Hackers from the crime group Cl0p have gained access to email addresses of over 600,000 staff members at both the Department of Justice (DOJ) and Department of Defense (DOD).

The culprits exploited a flaw in the MOVEit file transfer software, utilized by numerous government departments, including the DOJ and DOD. This software, supplied by Westat Inc., was procured by the Office of Personnel Management (OPM) for Federal Employee Viewpoint Surveys administration.

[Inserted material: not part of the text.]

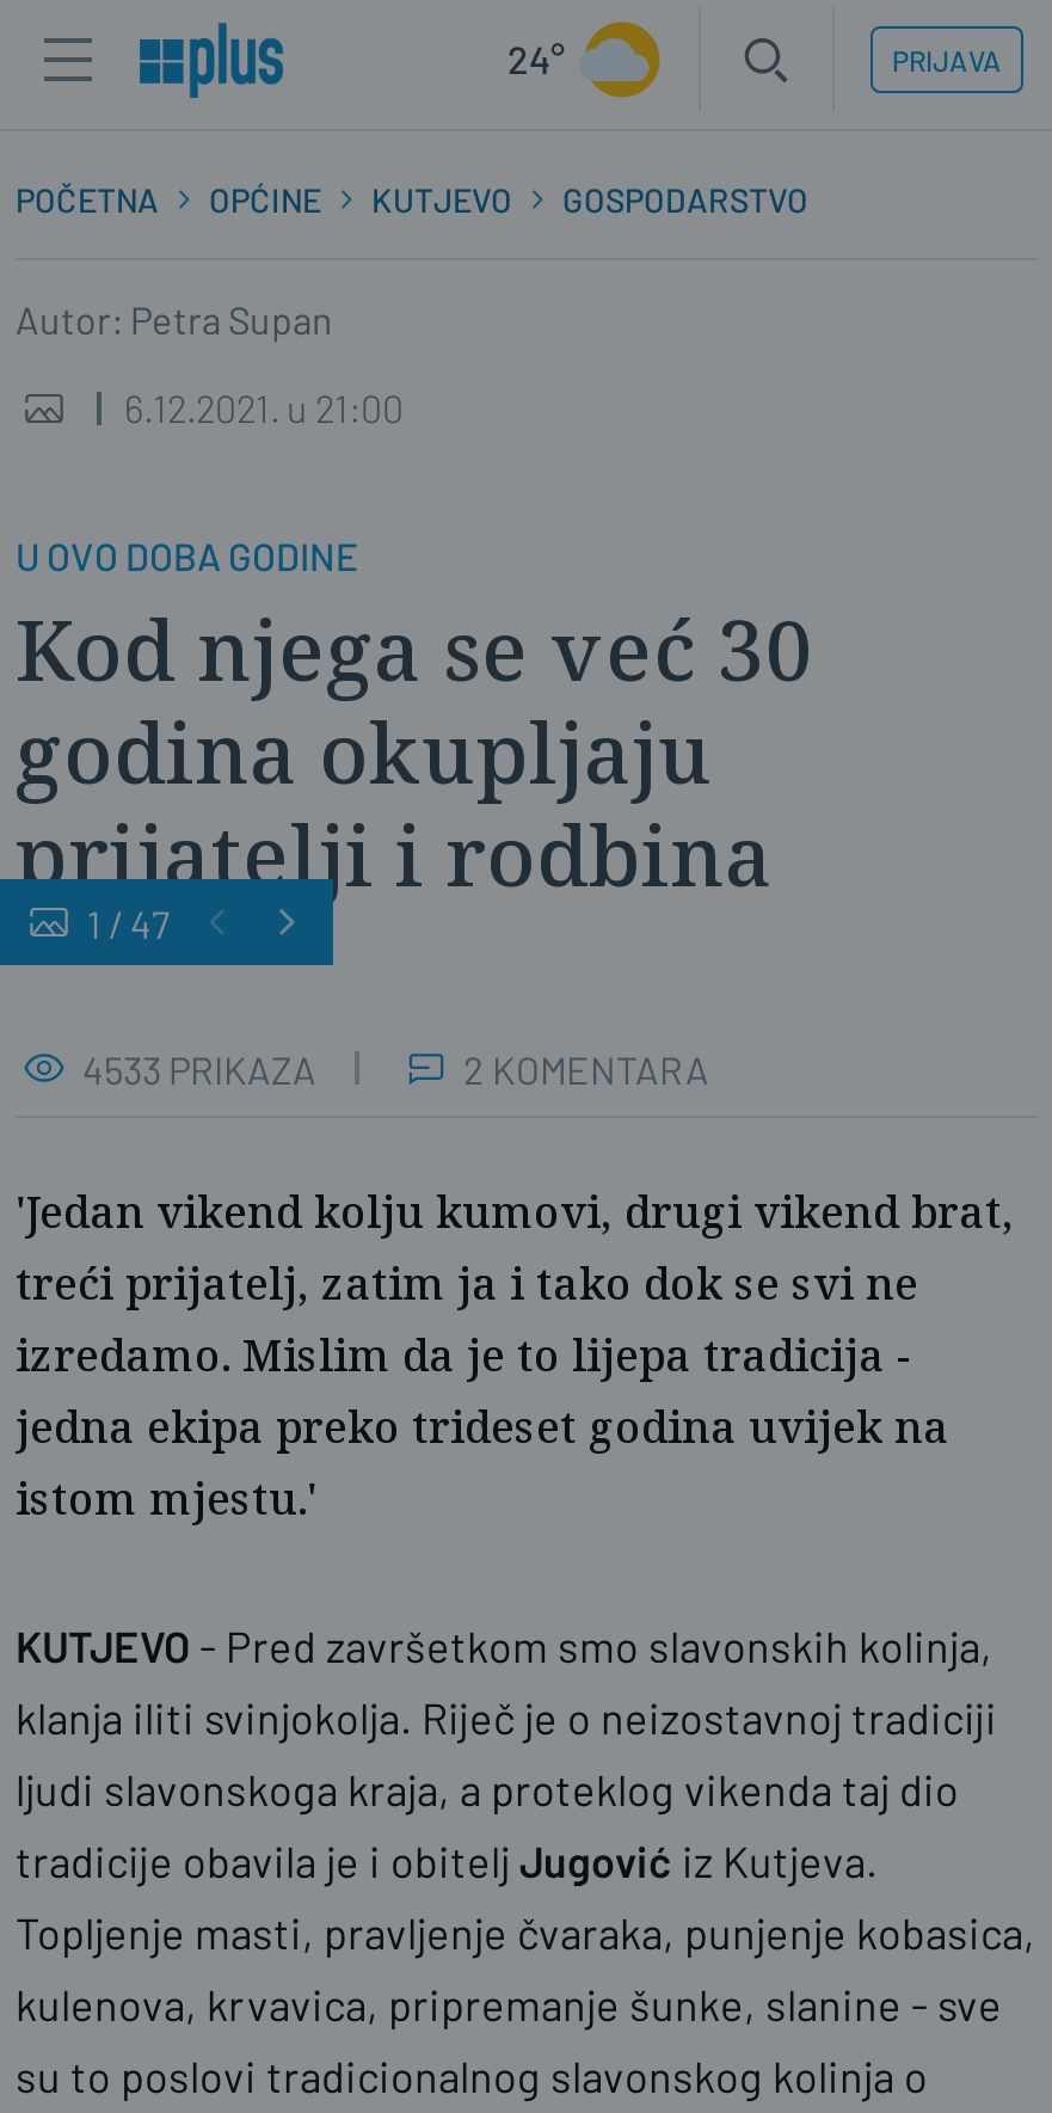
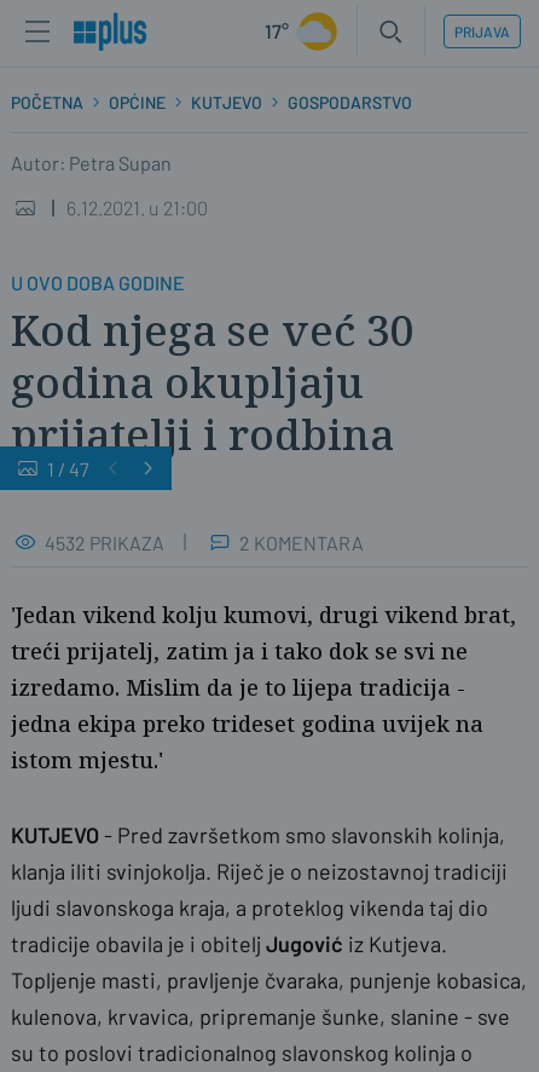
[507,36,565,81] 24° -> [265,19,289,42] 17°
[82,1045,316,1091] 4533 PRIKAZA -> [45,531,164,554] 4532 PRIKAZA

The intrusion allowed unauthorized access to government email addresses, survey links, and internal employee codes. Both the DOJ, responsible for enforcing federal regulations, and the DOD, which includes various defense branches, were major targets. This incident raises alarms about potential leaks of classified data and potential breaches of national security measures.

The OPM's preliminary assessment downplayed the severity of the breach, describing the accessed data as “generally of low sensitivity.” Yet, the full extent of the breach's consequences remains uncertain until a detailed review is undertaken.

The OPM stated that there's “no indication” of any unauthorized individuals accessing the survey links exposed in the breach. The hackers capitalized on a coding vulnerability in the MOVEit service, provided by Progress Software Corp., to gain unauthorized access. The incident underlines the significance of keeping such tools updated and secure.